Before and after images
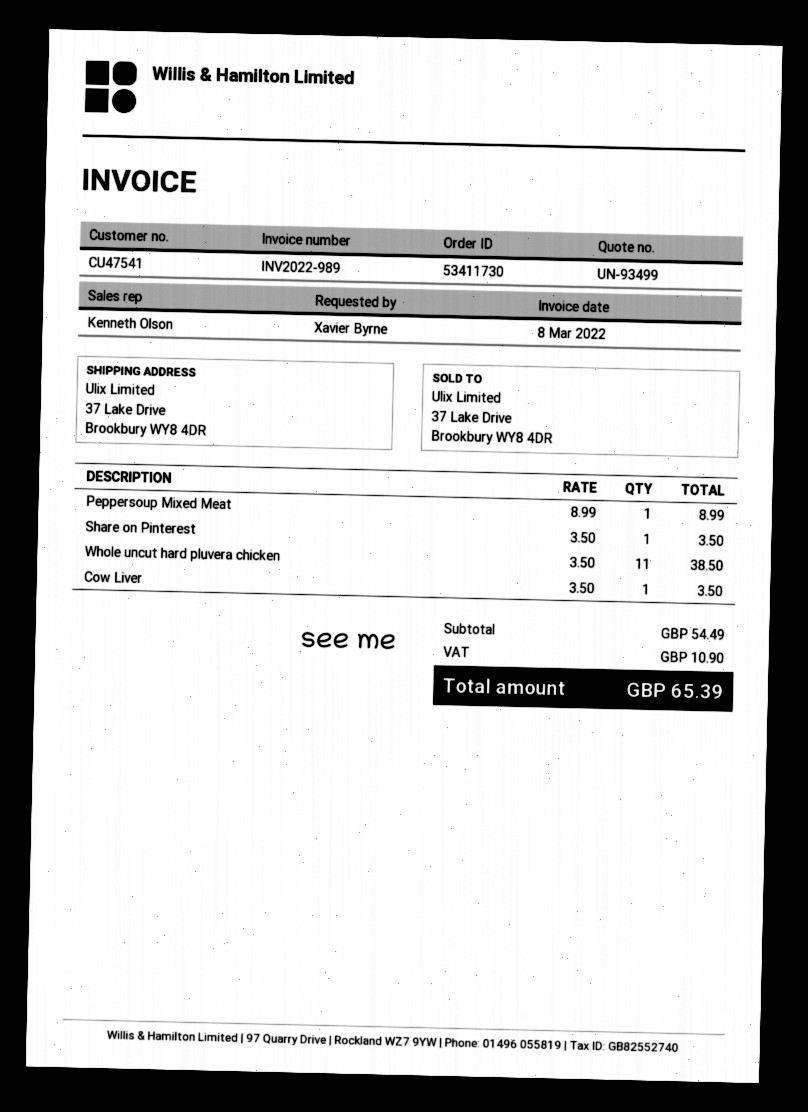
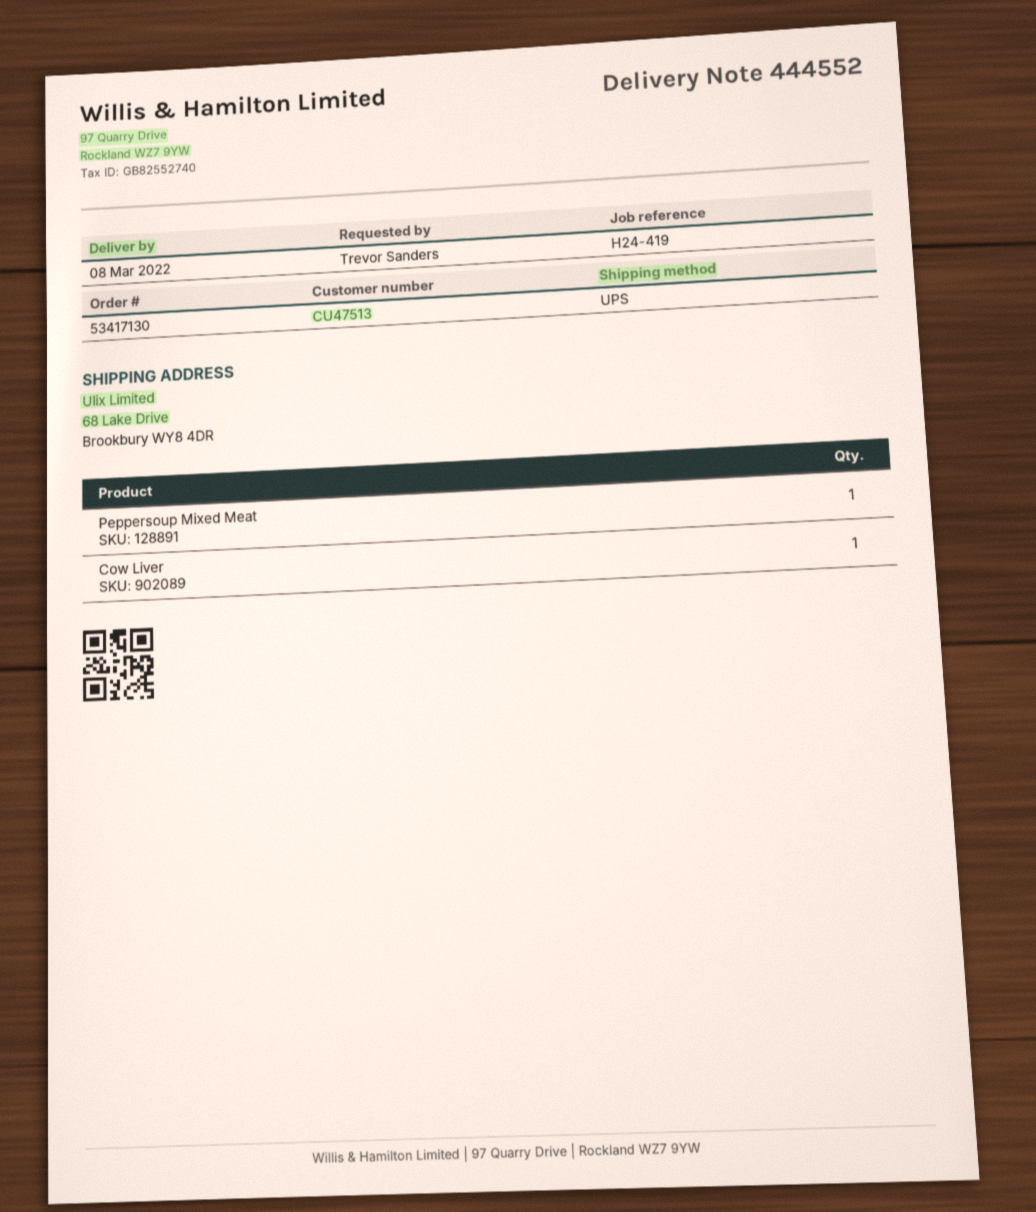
order number: 53411730 -> 53417130
customer number: CU47541 -> CU47513
ordered by: Xavier Byrne -> Trevor Sanders
ship to: 37 Lake Drive, Brookbury WY8 4DR -> 68 Lake Drive, Brookbury WY8 4DR
Share on Pinterest: 1 -> none
Whole uncut hard pluvera chicken: 11 -> none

WHAT THE TASK ASKS
Set every entry down again exactly as written, and omit the images.

RESULT OF THE EXERCISE
order number: 53411730 -> 53417130
customer number: CU47541 -> CU47513
ordered by: Xavier Byrne -> Trevor Sanders
ship to: 37 Lake Drive, Brookbury WY8 4DR -> 68 Lake Drive, Brookbury WY8 4DR
Share on Pinterest: 1 -> none
Whole uncut hard pluvera chicken: 11 -> none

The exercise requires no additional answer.